**Information provided**
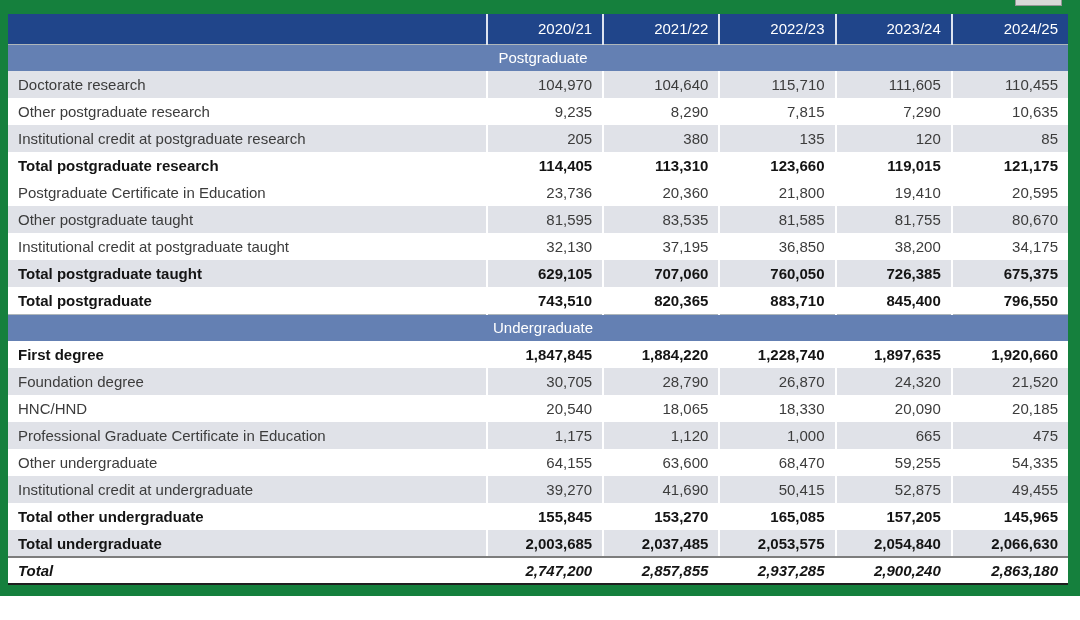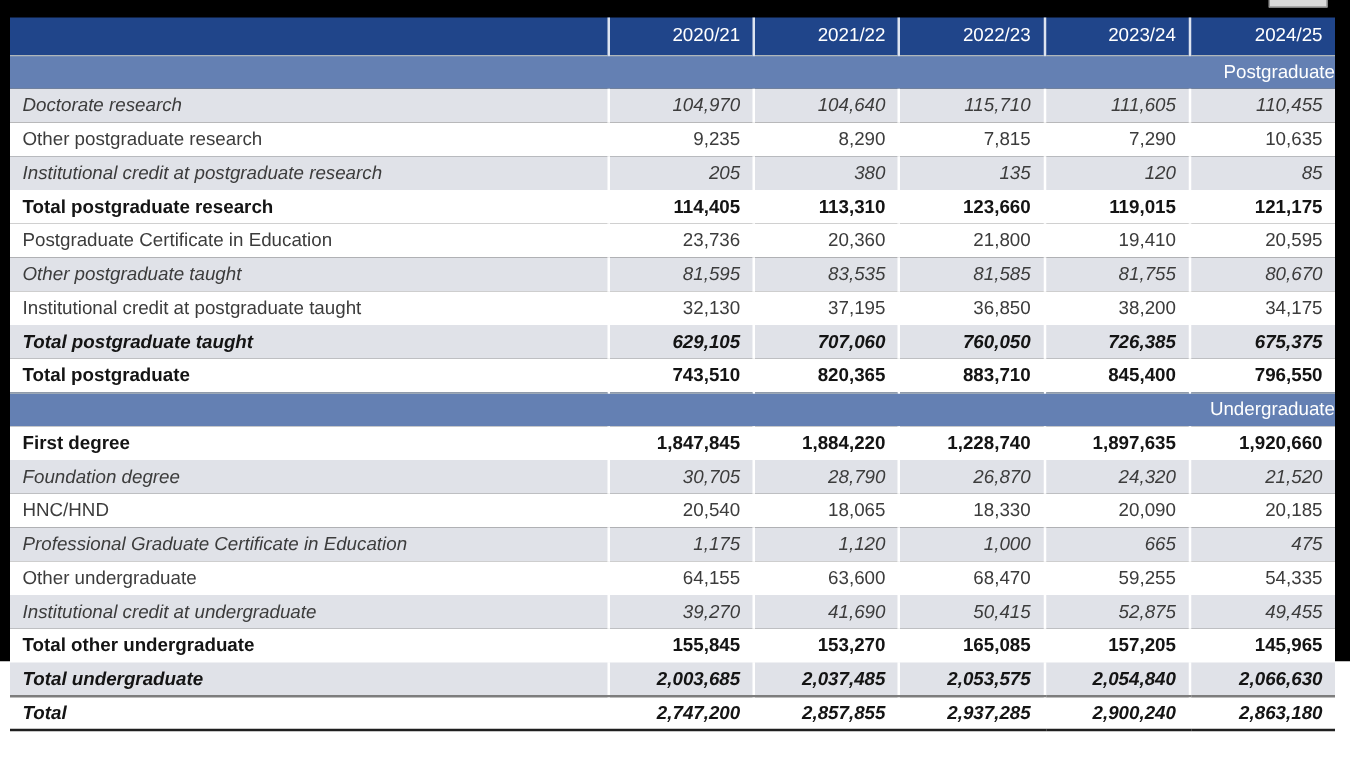--- a/index.html
+++ b/index.html
@@ -9,7 +9,7 @@
     font-family: "Liberation Sans", sans-serif;
     overflow: hidden;
   }
-  .page { position: relative; width: 1080px; height: 529px; background: #000000; }
+  .page { position: relative; width: 1080px; height: 596px; background: #15803d; }
 
   
   .cutoff-button {

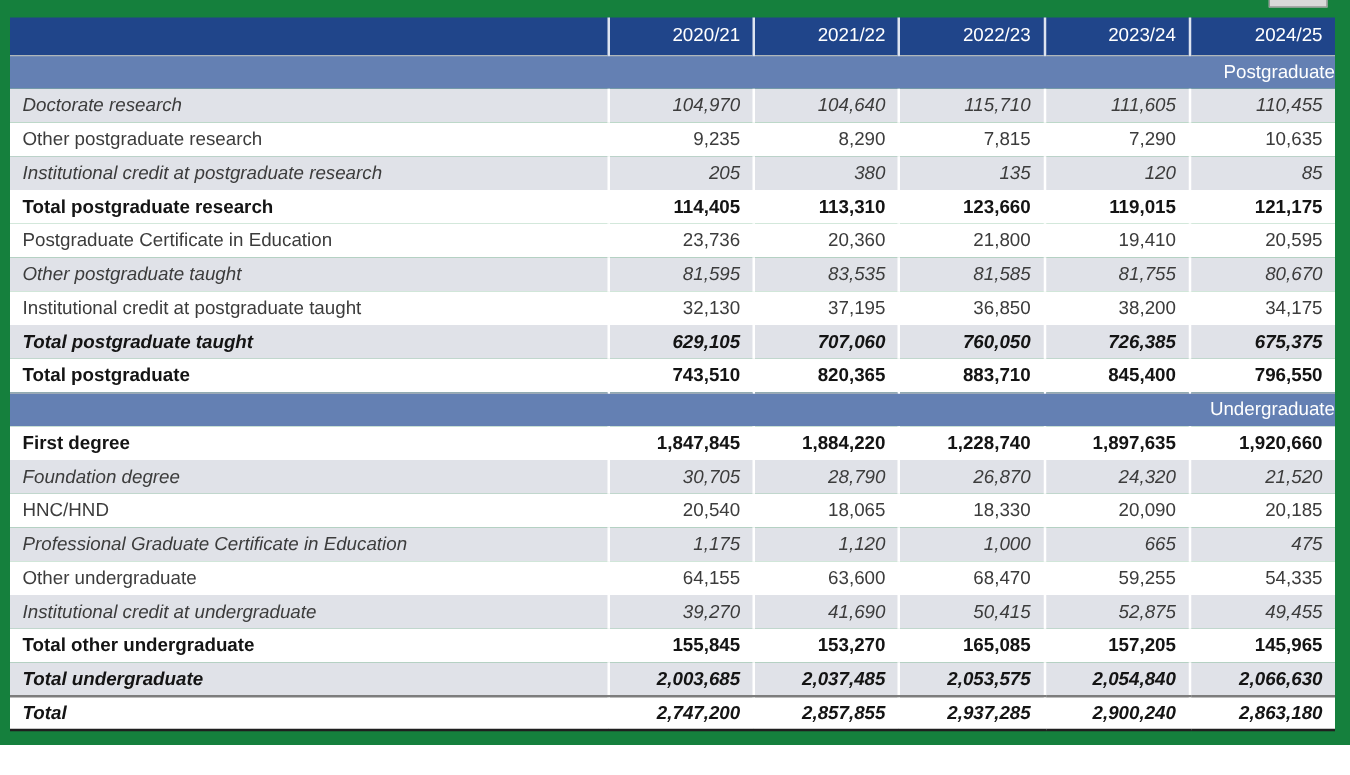--- a/index.html
+++ b/index.html
@@ -45,7 +45,7 @@
     color: #ffffff;
     height: 27px;
     padding-left: 10px;
-    text-align: right;
+    text-align: center;
     border-top: 1px solid #aeb6ba;
     vertical-align: middle;
   }

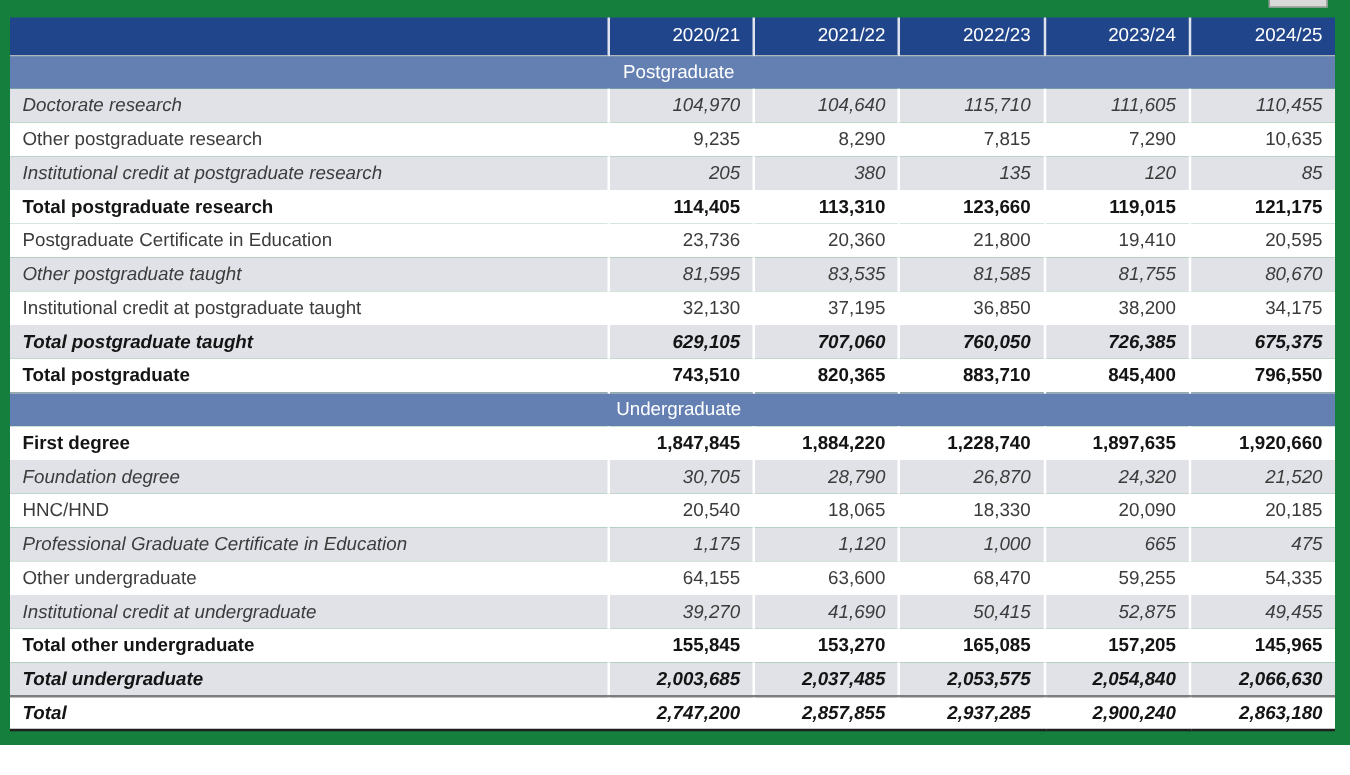--- a/index.html
+++ b/index.html
@@ -52,7 +52,7 @@
 
   
   tr.data-row td { height: 27px; color: #3c3c3c; vertical-align: middle; background: #ffffff; }
-  tr.data-row.alt td { background: var(--alt-row, #E0E2E8); font-style: italic; }
+  tr.data-row.alt td { background: var(--alt-row, #E0E2E8); }
   tr.data-row td.label-cell { text-align: left; padding-left: 10px; }
   tr.data-row td.num-cell { text-align: right; padding-right: 10px; border-left: 2px solid #ffffff; }
   tr.data-row.bold td { font-weight: bold; color: #141414; }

**What the exercise asks**
Across the listing, how many lines hold "border"? The answer must be the number only.

**Result**
2